The sex? Unbelievable! Seriously, I went from dozing off in my bed, to a full-blown work-out session. We must have accomplished 4-5 different positions. Plus, she slapped me twice and I had sex with her feet. I know, I know — shit got straight-up freaky. But, all that aside, she ended up being quite the booty call — she was good, didn’t over-do her stay, and was out of the apartment within the hour.
That was last week, and since then we've dropped occasional pointless texts like “How’s your day?” and “Some weather today, huh?” Then, this morning I received a text from her that I wasn’t prepared for: “Really? Like, really? You’re just going to let me come over, have sex, and then not call?”
Now, before I tell you what I wrote back, I have to say that this, my friends, is where I think I’m right and anyone who hits people up for booty calls and expects more than just sex is WRONG. I am hereby officially declaring it an unofficial rule that when a girl decides to text or call me after 12:00 a.m., with the sole purpose of getting laid, she does not have the right to demand feelings in addition to sex. And she certainly doesn't have the right to pretend that I used her.
I mean, c'mon! She used me! She knows damn well it was a booty call. This I know because when I offered her cab money at the end of the night, the exchange that followed was brutally weird — almost like as if I had just paid for a hooker.
So, when I got her text today, I was taken aback. But only momentarily.
I knew that getting mad wouldn't benefit either one of us, so I humored her. “Really? Like, really?" I texted back. "You’re just going to come over, fuck me, and not even stay to cook me breakfast in the morning?"

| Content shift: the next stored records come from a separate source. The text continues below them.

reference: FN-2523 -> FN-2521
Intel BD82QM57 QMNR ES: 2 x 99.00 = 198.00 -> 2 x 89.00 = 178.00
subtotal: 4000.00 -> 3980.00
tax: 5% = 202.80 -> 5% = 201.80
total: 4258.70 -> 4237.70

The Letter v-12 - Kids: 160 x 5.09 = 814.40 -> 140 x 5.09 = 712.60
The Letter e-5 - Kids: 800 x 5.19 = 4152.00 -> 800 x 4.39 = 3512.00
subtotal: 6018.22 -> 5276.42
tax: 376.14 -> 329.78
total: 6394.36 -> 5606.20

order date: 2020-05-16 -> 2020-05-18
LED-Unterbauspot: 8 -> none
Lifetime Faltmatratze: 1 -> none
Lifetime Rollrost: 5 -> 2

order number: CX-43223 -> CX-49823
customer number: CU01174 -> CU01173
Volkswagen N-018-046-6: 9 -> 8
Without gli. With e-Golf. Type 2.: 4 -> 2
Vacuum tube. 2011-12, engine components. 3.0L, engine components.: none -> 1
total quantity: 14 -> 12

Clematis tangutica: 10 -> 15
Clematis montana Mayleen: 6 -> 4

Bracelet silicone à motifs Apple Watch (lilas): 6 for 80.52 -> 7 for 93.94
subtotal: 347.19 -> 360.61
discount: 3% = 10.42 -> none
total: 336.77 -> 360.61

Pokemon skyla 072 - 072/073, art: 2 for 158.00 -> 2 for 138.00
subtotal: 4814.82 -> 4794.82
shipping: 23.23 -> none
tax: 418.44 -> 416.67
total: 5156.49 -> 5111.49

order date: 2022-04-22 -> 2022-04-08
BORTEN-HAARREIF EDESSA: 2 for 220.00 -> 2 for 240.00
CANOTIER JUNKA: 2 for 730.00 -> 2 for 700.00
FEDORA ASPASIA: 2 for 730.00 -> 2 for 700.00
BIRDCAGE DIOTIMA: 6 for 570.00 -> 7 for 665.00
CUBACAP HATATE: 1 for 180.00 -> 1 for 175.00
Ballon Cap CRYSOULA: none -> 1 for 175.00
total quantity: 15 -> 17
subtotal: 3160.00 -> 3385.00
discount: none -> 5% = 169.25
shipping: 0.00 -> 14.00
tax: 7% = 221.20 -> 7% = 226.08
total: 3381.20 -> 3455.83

Oh, and I added the damn smiley face again, too. I suspect it'll work like a charm.

2 comments:
I know the text you sent her was so she would never confuse what kind of relationship you had with her again but that was RUDE!
No it wasn't. Obviously SHE was the one who used him, not the other way around, so she kinda deserved it. It's not like you can expect a relationship to cone out of a booty call like that. If she wanted a relationship, then she shouldn't have randomly showed up at his place at 1am undressing as she walked through the door.